Guided Project: Star Wars Survey¶
For this guided project from dataquest we will be working with the Star Wars survey data. The team at FiveThirtyEight surveyed Star Wars fans using the online tool Survey Monkey. They received 835 responses, which we can download from their Github repository.
1. Overview¶
The following code will read the data into a pandas dataframe
import pandas as pd
star_wars = pd.read_csv("star_wars.csv", encoding = "ISO-8859-1")
We need to specify an encoding because the data set has some characters that aren't in Python's default utf-8 encoding. For more information about encoding, check out Joel Spolsky's blog.
Let us check out the first few rows of the data
star_wars.head(10)
The data has several columns, including
- RespondentID - An anonymized ID for the respondent (person taking the survey)

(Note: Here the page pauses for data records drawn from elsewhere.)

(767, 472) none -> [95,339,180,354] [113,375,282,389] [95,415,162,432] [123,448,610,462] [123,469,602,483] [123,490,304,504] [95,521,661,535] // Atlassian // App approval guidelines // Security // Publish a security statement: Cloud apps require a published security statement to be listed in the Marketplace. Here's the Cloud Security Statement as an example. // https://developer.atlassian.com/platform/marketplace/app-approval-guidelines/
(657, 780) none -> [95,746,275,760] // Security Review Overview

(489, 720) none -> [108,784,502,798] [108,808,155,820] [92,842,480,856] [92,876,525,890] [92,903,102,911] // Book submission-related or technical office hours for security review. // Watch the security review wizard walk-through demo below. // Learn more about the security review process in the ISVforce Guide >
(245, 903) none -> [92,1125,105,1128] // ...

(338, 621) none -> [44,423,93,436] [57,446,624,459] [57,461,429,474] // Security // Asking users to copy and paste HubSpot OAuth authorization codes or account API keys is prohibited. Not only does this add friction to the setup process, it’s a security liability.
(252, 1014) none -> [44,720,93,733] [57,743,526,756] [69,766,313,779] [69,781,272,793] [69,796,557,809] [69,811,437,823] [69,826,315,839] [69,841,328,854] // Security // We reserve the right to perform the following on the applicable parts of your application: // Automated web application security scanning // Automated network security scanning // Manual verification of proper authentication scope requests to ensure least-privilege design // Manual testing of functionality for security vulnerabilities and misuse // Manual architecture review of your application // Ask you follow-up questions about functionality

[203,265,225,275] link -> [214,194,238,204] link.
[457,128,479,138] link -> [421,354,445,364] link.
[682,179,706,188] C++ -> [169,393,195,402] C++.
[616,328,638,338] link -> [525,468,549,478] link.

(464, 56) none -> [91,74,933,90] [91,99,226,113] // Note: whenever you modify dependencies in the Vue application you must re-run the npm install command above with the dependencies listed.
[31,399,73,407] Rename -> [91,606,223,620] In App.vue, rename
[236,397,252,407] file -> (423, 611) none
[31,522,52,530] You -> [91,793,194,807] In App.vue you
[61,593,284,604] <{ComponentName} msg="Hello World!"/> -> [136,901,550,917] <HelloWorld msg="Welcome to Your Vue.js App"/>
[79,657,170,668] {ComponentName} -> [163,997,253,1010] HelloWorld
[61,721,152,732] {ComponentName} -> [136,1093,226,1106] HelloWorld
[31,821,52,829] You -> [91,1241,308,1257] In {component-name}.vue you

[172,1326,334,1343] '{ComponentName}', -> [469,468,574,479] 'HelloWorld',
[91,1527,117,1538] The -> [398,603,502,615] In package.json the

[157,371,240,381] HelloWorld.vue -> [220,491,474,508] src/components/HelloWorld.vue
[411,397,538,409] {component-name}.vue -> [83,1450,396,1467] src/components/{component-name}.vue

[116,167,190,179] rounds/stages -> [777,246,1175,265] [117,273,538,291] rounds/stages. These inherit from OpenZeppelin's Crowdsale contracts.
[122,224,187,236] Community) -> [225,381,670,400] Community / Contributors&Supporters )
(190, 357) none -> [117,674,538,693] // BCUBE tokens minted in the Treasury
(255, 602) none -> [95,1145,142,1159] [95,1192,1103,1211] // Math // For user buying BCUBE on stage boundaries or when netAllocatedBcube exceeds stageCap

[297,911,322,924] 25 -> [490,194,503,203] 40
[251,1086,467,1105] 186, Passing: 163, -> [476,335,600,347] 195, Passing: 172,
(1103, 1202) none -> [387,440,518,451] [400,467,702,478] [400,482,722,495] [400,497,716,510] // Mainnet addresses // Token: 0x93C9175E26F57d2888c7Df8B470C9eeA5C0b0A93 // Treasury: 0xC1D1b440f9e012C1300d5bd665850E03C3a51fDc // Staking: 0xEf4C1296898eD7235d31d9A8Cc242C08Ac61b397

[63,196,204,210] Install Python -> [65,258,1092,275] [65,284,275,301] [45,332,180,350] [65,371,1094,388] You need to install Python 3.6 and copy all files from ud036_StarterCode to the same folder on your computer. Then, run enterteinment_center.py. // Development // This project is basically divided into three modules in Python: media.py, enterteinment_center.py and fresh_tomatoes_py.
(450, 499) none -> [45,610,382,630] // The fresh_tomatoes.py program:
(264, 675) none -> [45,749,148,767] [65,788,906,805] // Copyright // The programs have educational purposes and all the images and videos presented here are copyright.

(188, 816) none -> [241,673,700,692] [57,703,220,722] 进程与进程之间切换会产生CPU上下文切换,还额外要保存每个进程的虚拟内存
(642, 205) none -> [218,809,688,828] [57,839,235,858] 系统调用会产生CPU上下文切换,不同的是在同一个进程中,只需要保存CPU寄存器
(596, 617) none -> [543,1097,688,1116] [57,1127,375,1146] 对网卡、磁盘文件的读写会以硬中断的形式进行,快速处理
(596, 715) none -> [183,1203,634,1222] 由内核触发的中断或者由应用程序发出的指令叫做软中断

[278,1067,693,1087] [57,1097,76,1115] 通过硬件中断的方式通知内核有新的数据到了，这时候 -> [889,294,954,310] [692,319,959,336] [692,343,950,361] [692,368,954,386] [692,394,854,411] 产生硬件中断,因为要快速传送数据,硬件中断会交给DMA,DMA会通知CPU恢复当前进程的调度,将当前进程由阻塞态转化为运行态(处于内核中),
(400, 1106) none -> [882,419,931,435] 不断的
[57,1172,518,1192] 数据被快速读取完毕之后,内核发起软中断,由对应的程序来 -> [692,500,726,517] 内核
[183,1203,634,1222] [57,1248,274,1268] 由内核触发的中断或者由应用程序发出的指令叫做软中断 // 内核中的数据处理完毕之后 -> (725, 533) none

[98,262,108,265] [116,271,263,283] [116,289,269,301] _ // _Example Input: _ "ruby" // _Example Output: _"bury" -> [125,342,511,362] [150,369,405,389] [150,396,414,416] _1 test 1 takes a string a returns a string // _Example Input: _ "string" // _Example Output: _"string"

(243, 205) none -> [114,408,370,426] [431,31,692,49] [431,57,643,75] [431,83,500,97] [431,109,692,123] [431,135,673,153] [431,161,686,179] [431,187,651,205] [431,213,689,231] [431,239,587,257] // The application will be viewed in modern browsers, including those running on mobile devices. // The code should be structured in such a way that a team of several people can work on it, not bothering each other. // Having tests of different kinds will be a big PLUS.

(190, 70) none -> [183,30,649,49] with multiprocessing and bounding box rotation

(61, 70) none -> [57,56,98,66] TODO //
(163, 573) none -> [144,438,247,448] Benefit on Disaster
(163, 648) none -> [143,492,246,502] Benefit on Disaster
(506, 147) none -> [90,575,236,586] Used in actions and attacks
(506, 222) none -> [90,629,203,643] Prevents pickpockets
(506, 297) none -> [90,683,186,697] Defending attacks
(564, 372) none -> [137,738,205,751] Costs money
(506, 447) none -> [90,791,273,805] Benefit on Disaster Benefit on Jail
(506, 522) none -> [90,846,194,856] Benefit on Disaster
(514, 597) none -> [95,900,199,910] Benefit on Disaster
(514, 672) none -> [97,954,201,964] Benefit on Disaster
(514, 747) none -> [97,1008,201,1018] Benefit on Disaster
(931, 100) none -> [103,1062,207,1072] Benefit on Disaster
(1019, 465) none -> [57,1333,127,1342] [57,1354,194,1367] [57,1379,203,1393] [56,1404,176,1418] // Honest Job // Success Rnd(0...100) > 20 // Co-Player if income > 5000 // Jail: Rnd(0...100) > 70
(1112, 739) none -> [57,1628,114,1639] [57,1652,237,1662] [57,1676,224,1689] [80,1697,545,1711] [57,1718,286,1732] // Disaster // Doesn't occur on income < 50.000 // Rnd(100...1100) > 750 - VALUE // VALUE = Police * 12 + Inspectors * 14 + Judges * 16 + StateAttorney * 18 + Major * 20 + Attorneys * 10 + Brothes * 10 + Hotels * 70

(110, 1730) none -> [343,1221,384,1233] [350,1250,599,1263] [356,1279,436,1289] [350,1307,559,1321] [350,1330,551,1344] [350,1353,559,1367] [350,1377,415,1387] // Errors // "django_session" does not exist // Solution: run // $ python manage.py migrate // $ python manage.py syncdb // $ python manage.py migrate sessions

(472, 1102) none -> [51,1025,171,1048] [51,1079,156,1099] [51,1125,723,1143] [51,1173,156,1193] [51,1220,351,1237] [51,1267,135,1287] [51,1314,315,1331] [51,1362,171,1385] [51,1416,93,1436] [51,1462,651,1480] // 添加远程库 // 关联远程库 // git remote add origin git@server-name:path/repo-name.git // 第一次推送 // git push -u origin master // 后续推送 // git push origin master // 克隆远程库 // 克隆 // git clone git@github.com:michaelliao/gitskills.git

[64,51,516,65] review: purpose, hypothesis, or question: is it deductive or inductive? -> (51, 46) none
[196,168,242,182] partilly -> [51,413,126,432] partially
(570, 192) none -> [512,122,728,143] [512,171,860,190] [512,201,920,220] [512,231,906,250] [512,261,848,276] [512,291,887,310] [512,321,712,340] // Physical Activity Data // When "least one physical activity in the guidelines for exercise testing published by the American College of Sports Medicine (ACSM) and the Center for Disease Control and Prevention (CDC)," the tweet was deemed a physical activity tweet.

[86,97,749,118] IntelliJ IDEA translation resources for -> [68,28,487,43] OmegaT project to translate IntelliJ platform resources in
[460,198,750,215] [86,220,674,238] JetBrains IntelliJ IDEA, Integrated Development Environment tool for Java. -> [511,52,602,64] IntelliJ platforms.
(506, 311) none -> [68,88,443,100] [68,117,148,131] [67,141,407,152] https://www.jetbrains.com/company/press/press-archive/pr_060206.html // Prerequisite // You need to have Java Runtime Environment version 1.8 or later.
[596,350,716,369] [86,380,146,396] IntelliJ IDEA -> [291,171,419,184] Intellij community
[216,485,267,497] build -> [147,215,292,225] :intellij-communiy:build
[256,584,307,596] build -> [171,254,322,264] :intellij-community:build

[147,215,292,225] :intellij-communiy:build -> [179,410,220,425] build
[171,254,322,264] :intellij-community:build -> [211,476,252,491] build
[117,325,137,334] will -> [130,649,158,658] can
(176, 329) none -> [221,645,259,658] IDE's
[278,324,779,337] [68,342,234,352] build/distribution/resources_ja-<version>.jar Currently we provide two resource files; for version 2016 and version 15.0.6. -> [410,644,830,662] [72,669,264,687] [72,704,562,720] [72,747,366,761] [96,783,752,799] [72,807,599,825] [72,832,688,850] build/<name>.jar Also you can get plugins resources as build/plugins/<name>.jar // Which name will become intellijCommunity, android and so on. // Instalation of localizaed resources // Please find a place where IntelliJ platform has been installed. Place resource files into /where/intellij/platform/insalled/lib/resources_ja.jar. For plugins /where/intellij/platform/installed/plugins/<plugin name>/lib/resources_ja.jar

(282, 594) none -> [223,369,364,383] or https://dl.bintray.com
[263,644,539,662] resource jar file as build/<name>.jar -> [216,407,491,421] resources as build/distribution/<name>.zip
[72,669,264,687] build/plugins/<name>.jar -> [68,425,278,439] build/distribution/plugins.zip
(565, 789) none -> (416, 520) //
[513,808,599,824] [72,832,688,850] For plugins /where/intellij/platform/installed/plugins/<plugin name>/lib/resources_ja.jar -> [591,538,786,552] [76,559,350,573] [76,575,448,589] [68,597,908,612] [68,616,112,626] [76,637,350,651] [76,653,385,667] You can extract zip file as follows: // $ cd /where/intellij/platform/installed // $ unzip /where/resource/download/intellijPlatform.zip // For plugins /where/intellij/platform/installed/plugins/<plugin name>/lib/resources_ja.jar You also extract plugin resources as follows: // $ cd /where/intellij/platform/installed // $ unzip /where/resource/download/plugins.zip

- Gender - The respondent's gender
- Age -The respondent's age
- Household Income -The respondent's income
- Education- The respondent's education level
- Location (Census Region) - The respondent's location
- Have you seen any of the 6 films in the Star Wars franchise? - Has a Yes or No response.
- Do you consider yourself to be a fan of the Star Wars film franchise? Has a Yes or No response.
Remove the rows where RespondentID is NaN
star_wars = star_wars[pd.notnull(star_wars['RespondentID'])]
Check the number of rows and columns
star_wars.shape
Let us look at the list of columns
star_wars.columns
2. Cleaning and Mapping Yes/No Columns¶
Convert Have you seen any of the 6 films in the Star Wars franchise to Boolean type
star_wars['Have you seen any of the 6 films in the Star Wars franchise?']=star_wars['Have you seen any of the 6 films in the Star Wars franchise?'].map({'Yes':True,'No':False})
#checking the column
star_wars['Have you seen any of the 6 films in the Star Wars franchise?'].value_counts(dropna = False)
Convert Do you consider yourself to be a fan of the Star Wars franchise? column to the Boolean type
star_wars['Do you consider yourself to be a fan of the Star Wars film franchise?']=star_wars['Do you consider yourself to be a fan of the Star Wars film franchise?'].map({'Yes':True,'No':False})
star_wars['Do you consider yourself to be a fan of the Star Wars film franchise?'].value_counts(dropna = False)
3. Cleaning and Mapping Checkbox Columns¶
The next six columns represent a single checkbox question. The respondent checked off a series of boxes in response to the question Which of the following Star Wars films have you seen? Please select all that apply.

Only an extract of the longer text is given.